## About this exercise
Word for word, write the lines below out again, with no pictures.

□ □ □ □ □

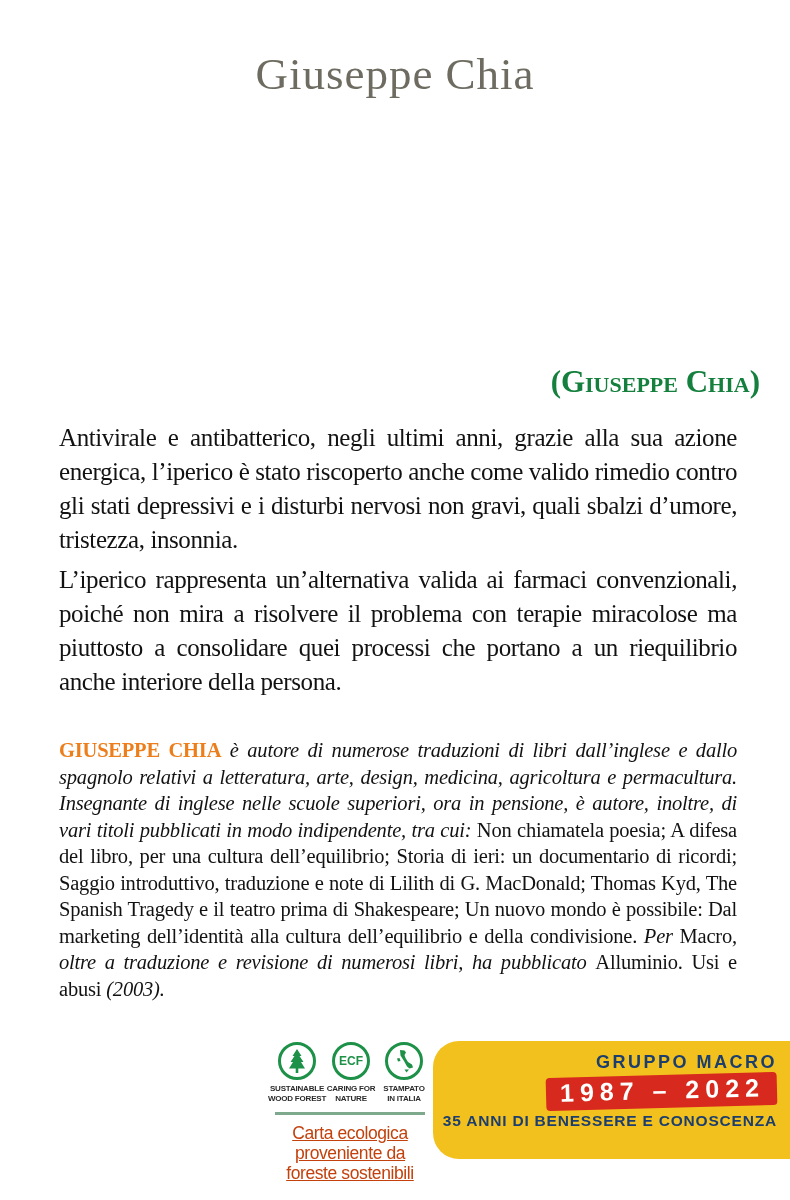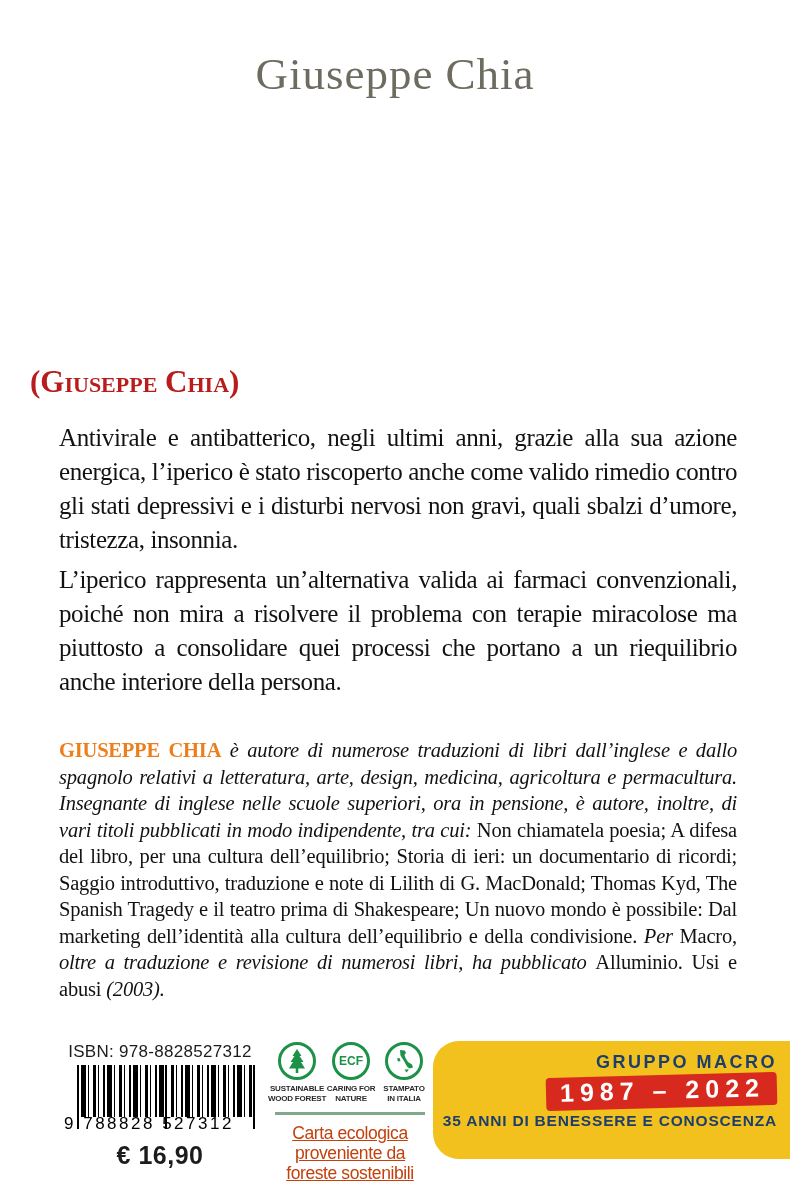"(Giuseppe Chia)" .quote-attribution { color: #b91c1c -> #15803d; text-align: left -> right }
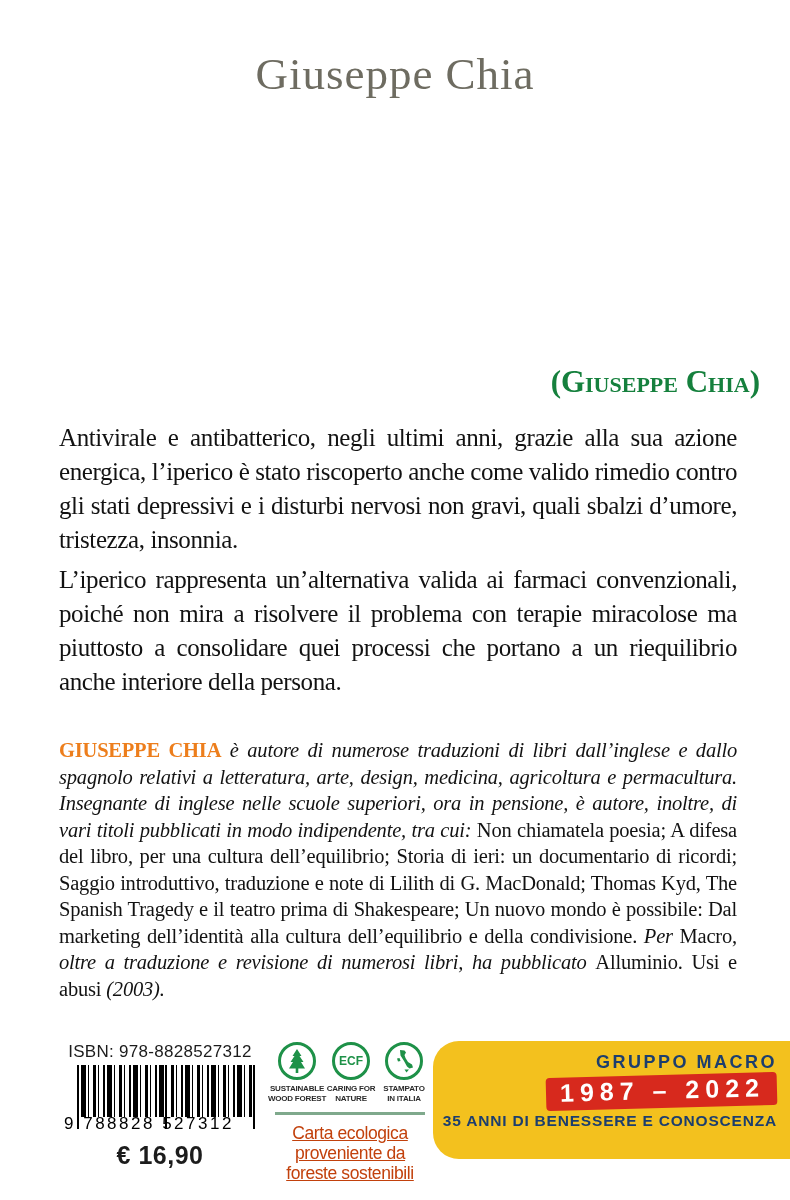"ISBN: 978-8828527312" div.isbn-block { html: <div> <div>ISBN: 978-8828527312</div> <div> <div></div> <div></div> <div></div> <div></div> <div>9 788828 527312</div> </div> <div>€ 16,90</div> </div> -> none }
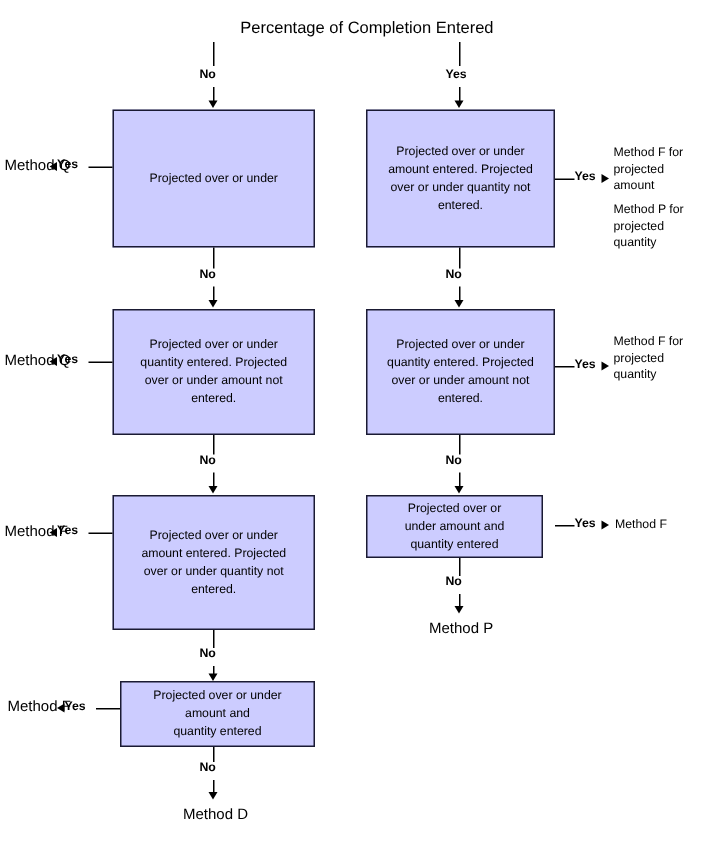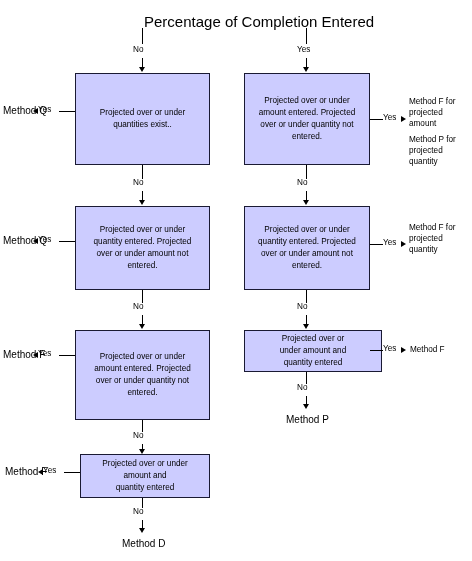"Percentage of Completion Entered" .title { font-size: 15px -> 11px; text-align: center -> right }
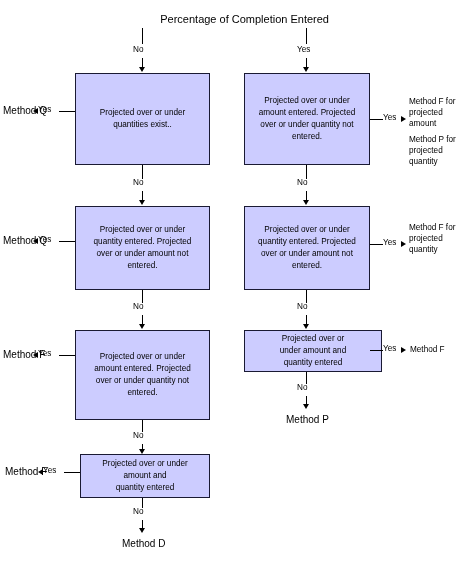"No" .edge-label { font-weight: none -> bold }
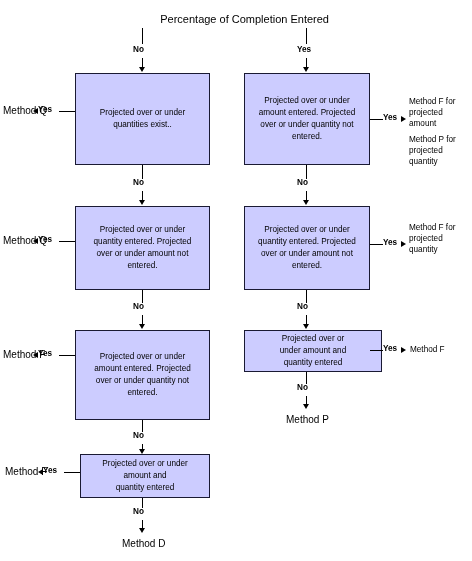"quantities exist.." span { html: <span>quantities exist..</span> -> none }
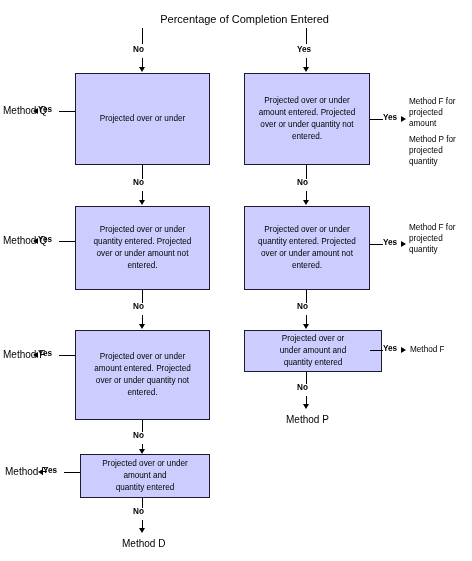"Projected over or" div.pbox { width: 138px -> 118px }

□ □ □ □ □

## Exercise response
"(Giuseppe Chia)" .quote-attribution { color: #b91c1c -> #15803d; text-align: left -> right }
"ISBN: 978-8828527312" div.isbn-block { html: <div> <div>ISBN: 978-8828527312</div> <div> <div></div> <div></div> <div></div> <div></div> <div>9 788828 527312</div> </div> <div>€ 16,90</div> </div> -> none }
"Percentage of Completion Entered" .title { font-size: 15px -> 11px; text-align: center -> right }
"No" .edge-label { font-weight: none -> bold }
"quantities exist.." span { html: <span>quantities exist..</span> -> none }
"Projected over or" div.pbox { width: 138px -> 118px }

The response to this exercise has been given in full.